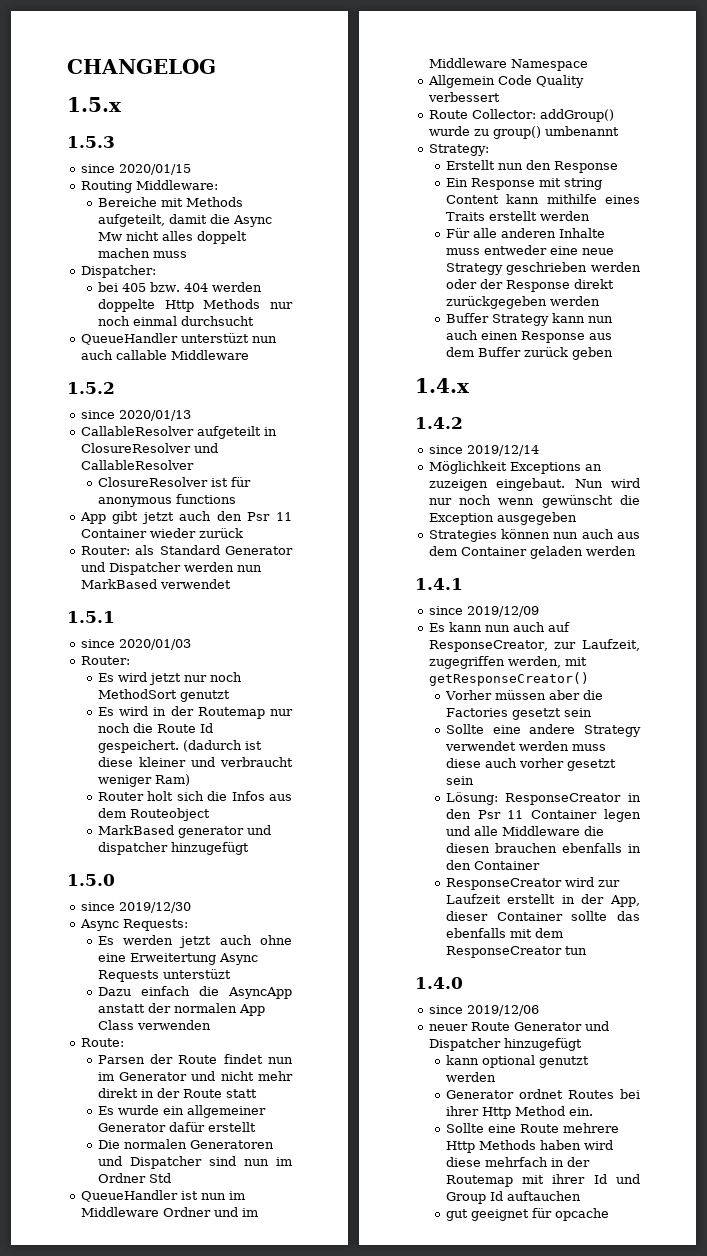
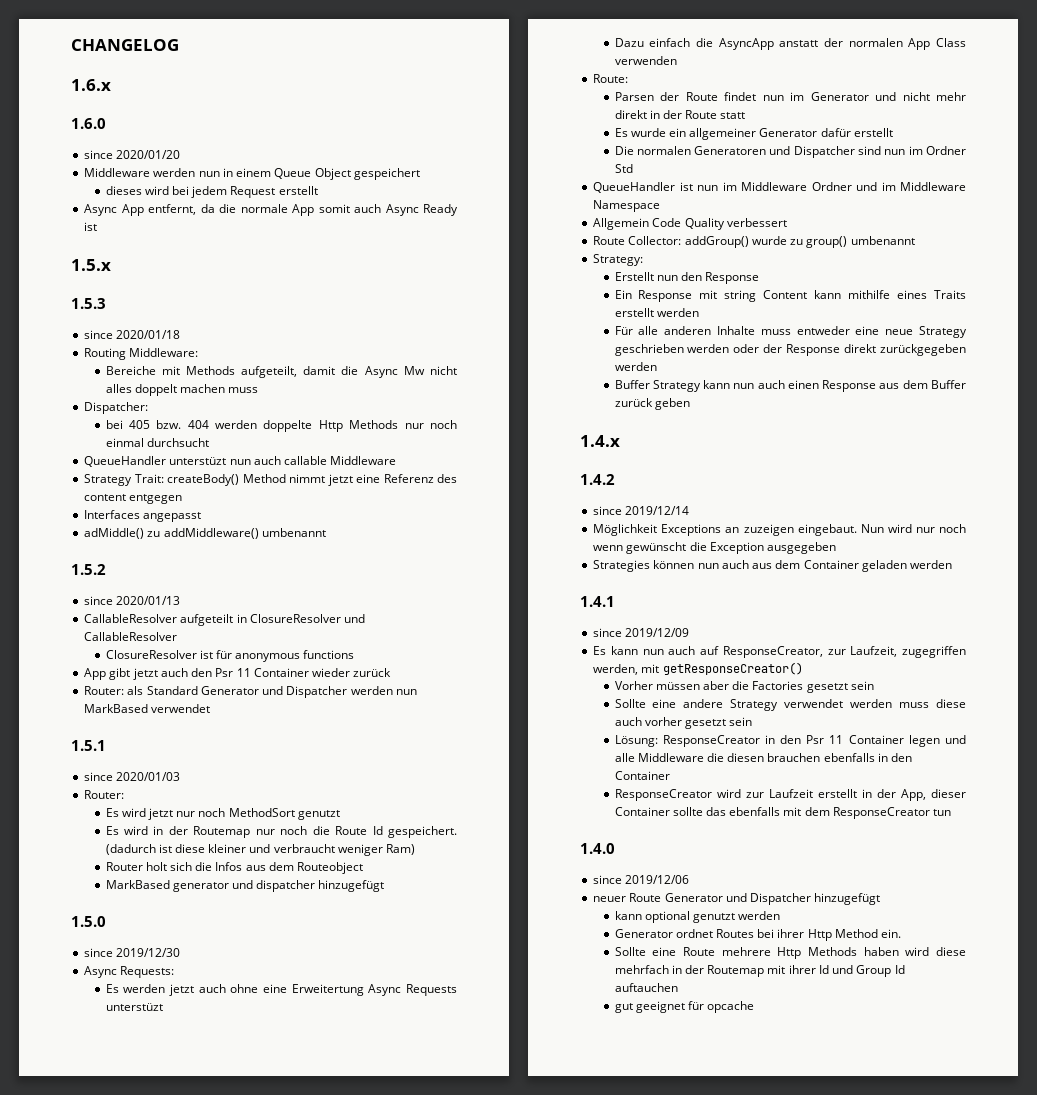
(216, 66) none -> [71,79,111,91] [71,118,106,129] [84,150,181,159] [84,168,420,180] [105,186,318,198] [84,204,458,216] [84,222,98,231] // 1.6.x // 1.6.0 // since 2020/01/20 // Middleware werden nun in einem Queue Object gespeichert // dieses wird bei jedem Request erstellt // Async App entfernt, da die normale App somit auch Async Ready ist
[118,164,191,175] 2020/01/15 -> [116,330,181,339] 2020/01/18
(249, 355) none -> [84,474,458,486] [84,494,183,504] [84,510,202,522] [84,528,326,539] // Strategy Trait: createBody() Method nimmt jetzt eine Referenz des content entgegen // Interfaces angepasst // adMiddle() zu addMiddleware() umbenannt

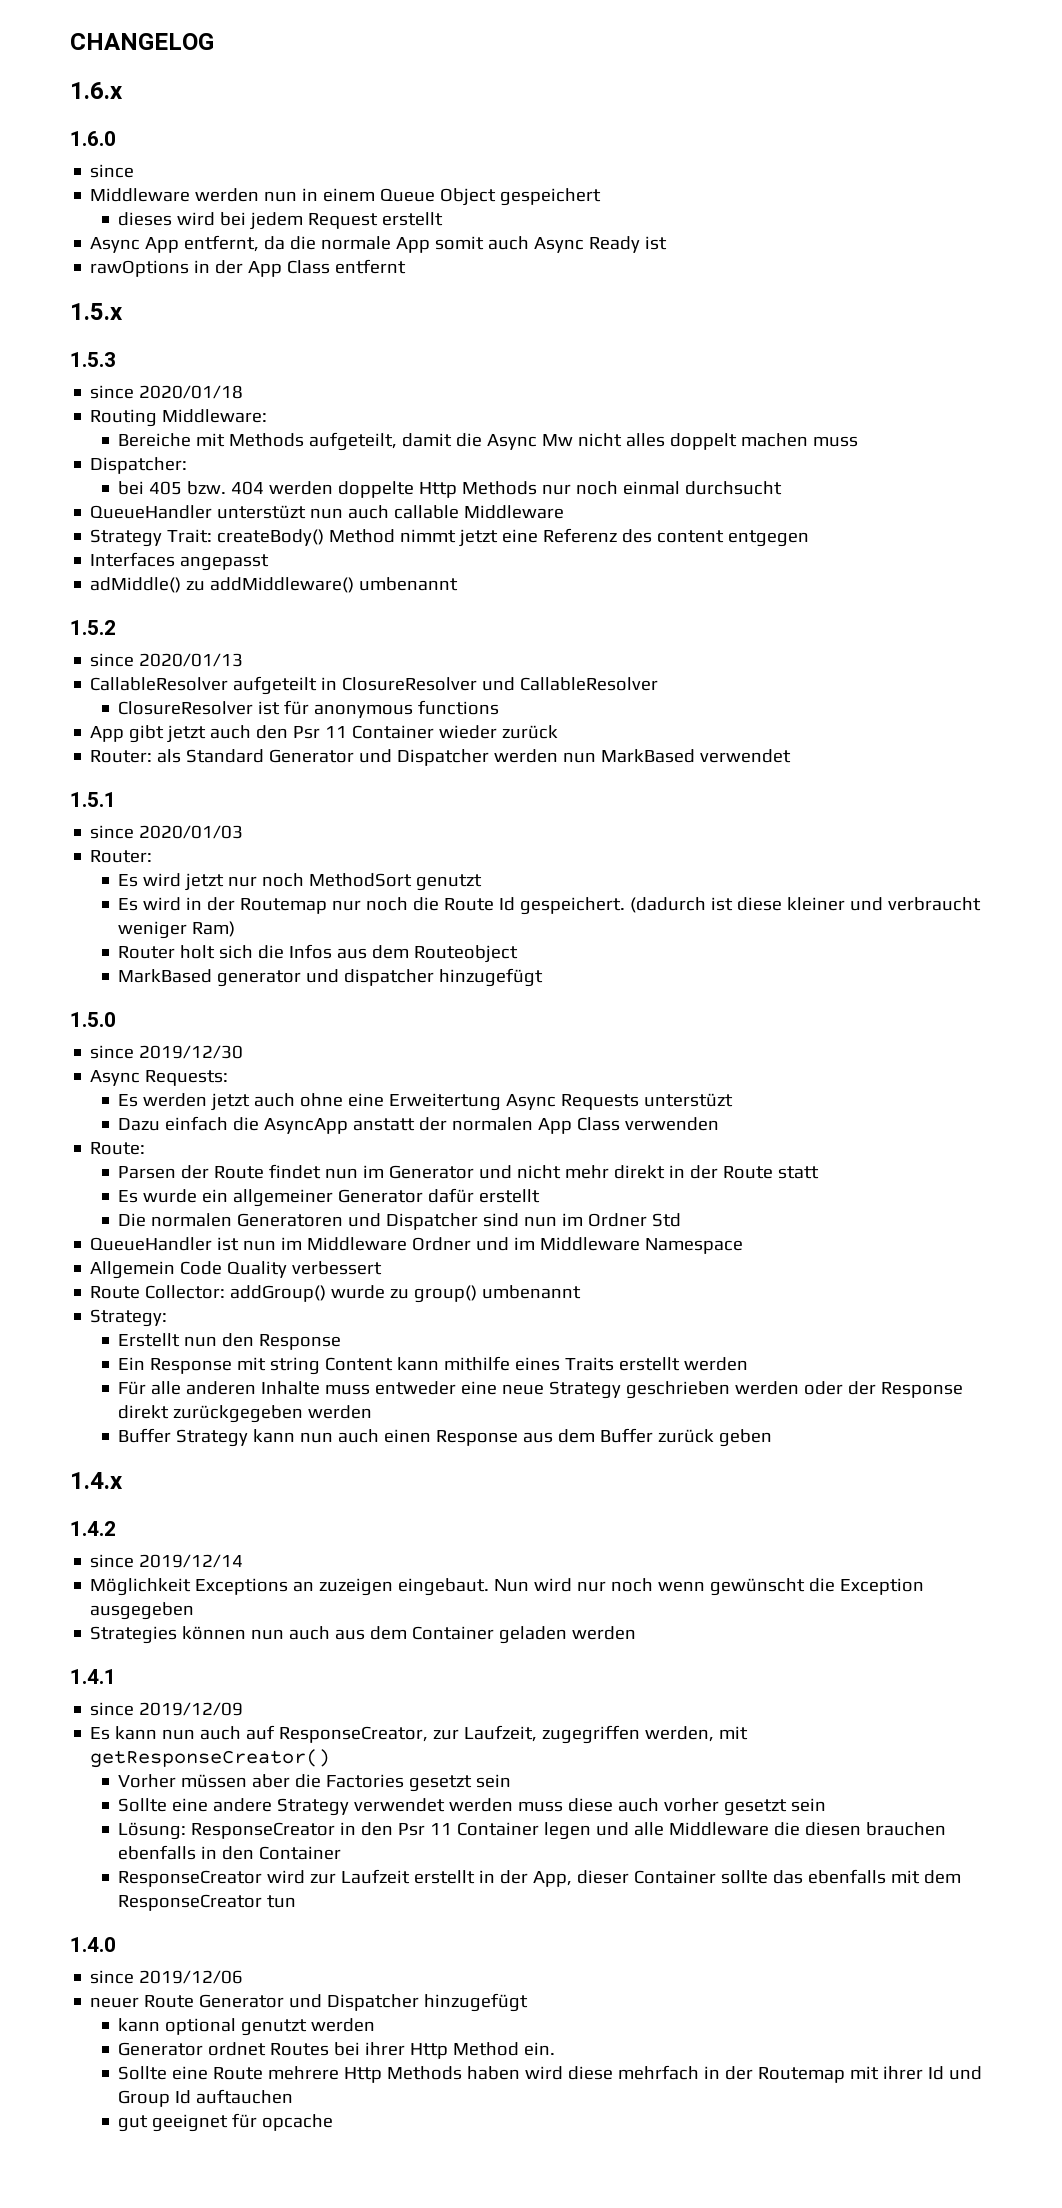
[116,150,181,159] 2020/01/20 -> (135, 171) none
(98, 226) none -> [90,259,407,277] // rawOptions in der App Class entfernt

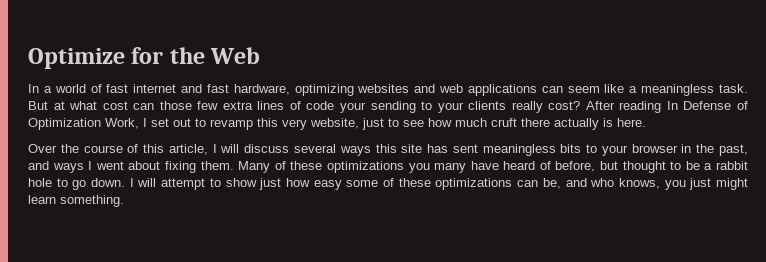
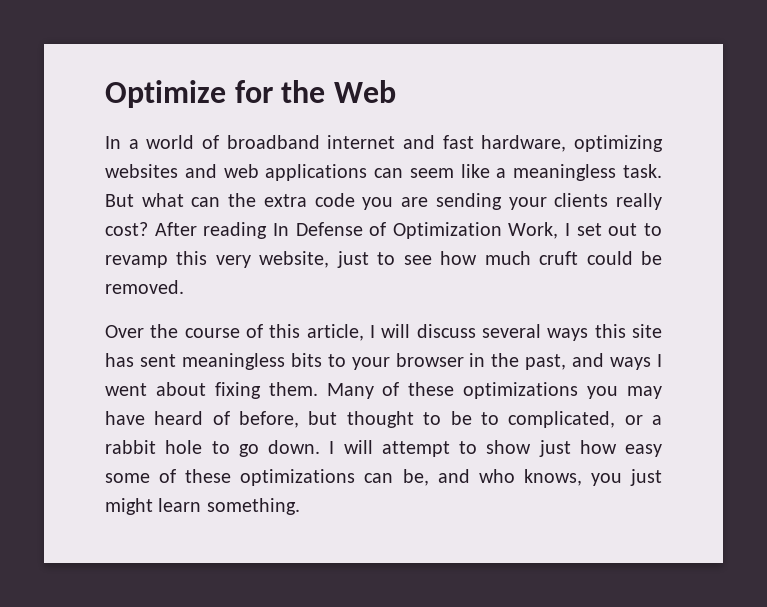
[106,84,129,93] fast -> [226,135,320,149] broadband
[53,101,433,113] at what cost can those few extra lines of code your sending to -> [141,193,502,210] what can the extra code you are sending
[521,118,646,130] there actually is here. -> [586,251,662,265] [105,280,184,294] could be removed.
[434,163,467,173] many -> [627,386,663,399] may
(700, 165) none -> [480,411,643,428] to complicated, or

------------

> **The task**:
Everything above except the pictures must be restated exactly.

> **Written solution**:
(216, 66) none -> [71,79,111,91] [71,118,106,129] [84,150,181,159] [84,168,420,180] [105,186,318,198] [84,204,458,216] [84,222,98,231] // 1.6.x // 1.6.0 // since 2020/01/20 // Middleware werden nun in einem Queue Object gespeichert // dieses wird bei jedem Request erstellt // Async App entfernt, da die normale App somit auch Async Ready ist
[118,164,191,175] 2020/01/15 -> [116,330,181,339] 2020/01/18
(249, 355) none -> [84,474,458,486] [84,494,183,504] [84,510,202,522] [84,528,326,539] // Strategy Trait: createBody() Method nimmt jetzt eine Referenz des content entgegen // Interfaces angepasst // adMiddle() zu addMiddleware() umbenannt

[116,150,181,159] 2020/01/20 -> (135, 171) none
(98, 226) none -> [90,259,407,277] // rawOptions in der App Class entfernt

[106,84,129,93] fast -> [226,135,320,149] broadband
[53,101,433,113] at what cost can those few extra lines of code your sending to -> [141,193,502,210] what can the extra code you are sending
[521,118,646,130] there actually is here. -> [586,251,662,265] [105,280,184,294] could be removed.
[434,163,467,173] many -> [627,386,663,399] may
(700, 165) none -> [480,411,643,428] to complicated, or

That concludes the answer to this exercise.